The app will be used by 1,000 beta testers to ID restricted flight areas to help make the skies safer when drones and model planes are being used.
Making the skies safer for commercial and private aircraft is the goal of a new beta B4UFLY mobile app from the FAA that offers to help drone pilots ensure safe flight paths for their unmanned aircraft systems (UAS).
B4UFLY is a free app
that is being offered by the Federal Aviation Administration for beta testing by up to 1,000 UAS users, including drone pilots and model aircraft hobbyists, to provide up-to-date information on hazards and restrictions in the area when they fly their drones or model planes.
The first beta version of the app is only for Apple iOS users, and the testing is expected to run for several months, after which the FAA plans to make a final version of B4UFLY available for the general public. A version of B4UFLY for Android is slated for release in the future.
The B4UFLY app was released by the agency on Aug. 28 after being announced last May. The FAA created the app because many drone pilots "have little or no aviation experience, and some of them are flying where they could endanger manned aircraft," according to the agency.
To help improve that situation, the app provides a clear "status" indicator that immediately informs operators about their current or planned location, information on the parameters that provide that status indicator and a planner mode for future flights in different locations. The app also includes informative, interactive maps with filtering options and links to other FAA UAS resources and regulatory information, according to the agency.
The app uses the location services feature of a user's smartphone to determine restrictions or requirements in effect where they want to fly, according to the agency. To receive a clear status icon for a safe flight, the user's flight plan for their drone or model aircraft reviews the surrounding airspace, its proximity to airports, temporary flight restrictions, current law, and other FAA guidance and procedures.
Federal regulations and rules for drones and drone flights are still in the works. In June, an FAA spokesman said the agency is working to have drone regulations in place by mid-2016. The regulations will govern drone flights and keep them safely away from commercial and private aircraft traffic as well as pedestrians and other hazards on the ground.
A wide range of businesses, from e-retailer Amazon to agricultural businesses, photographers, energy production companies, news operations and others have been clamoring for the ability to use drones for several years, but have been prevented from doing so until the FAA implements regulations to ensure their safe operation. The companies have been arguing that delays in implementing drone rules in the United States have kept businesses from benefiting from cost savings and new revenue from their use.

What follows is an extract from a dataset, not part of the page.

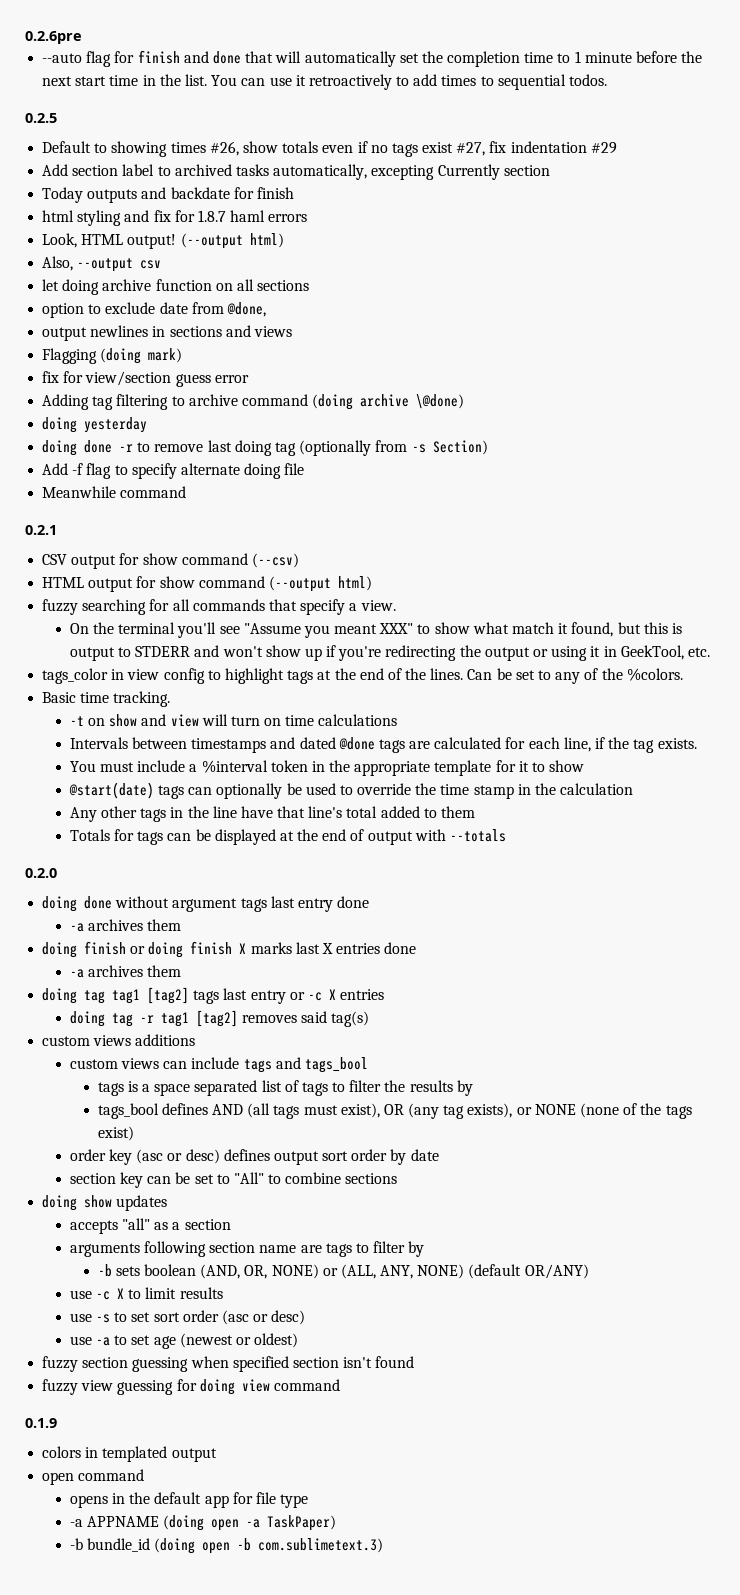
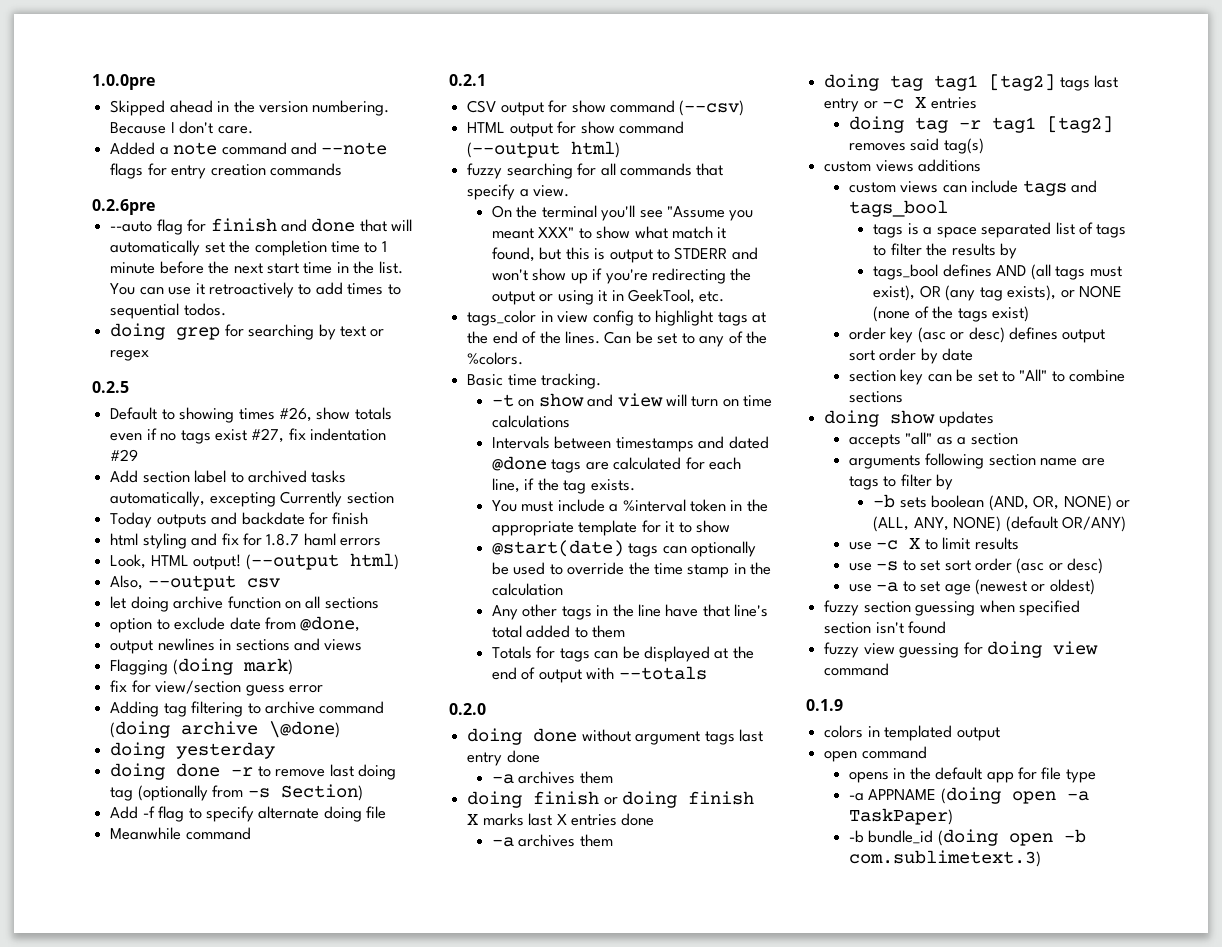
+ 1.0.0pre
+ Skipped ahead in the version numbering. Because I don't care.
+ Added a note command and --note flags for entry creation commands
+ doing grep for searching by text or regex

Today, model aircraft operators who fly within 5 miles of an airport are required by law to notify the airport and the air traffic control tower—if there is one at the airport—prior to operating, according to the FAA. The agency is working to include an electronic notification process for that requirement in a future version of B4UFLY. During the beta test, the FAA will collect user feedback and operational data and use it to develop this electronic notification process.
The FAA already operates a "Know Before You Fly" educational campaign that provides prospective UAS pilots with the information and guidance they need to fly safely and responsibly.
In July, Amazon proposed the use of specific sections of U.S. airspace for drone flights so that it could push forward with its plans to provide package delivery flights across the United States, eWEEK
reported at the time. Amazon's idea is to designate airspace below 200 feet for drones that do surveying or inspections or take videos, while reserving airspace between 200 to 400 feet for delivery drones that are making their way over communities. Such a system would then connect drones as they are operating to an online network that would manage their flights in real time to keep them from harm's way. The airspace between 200 and 400 feet would allow drones to be flown autonomously, while being equipped with sophisticated sense-and-avoid technologies.
Amazon has been looking at drone deliveries as a way of offering faster service to customers while also saving money, compared with the more costly human-based delivery systems.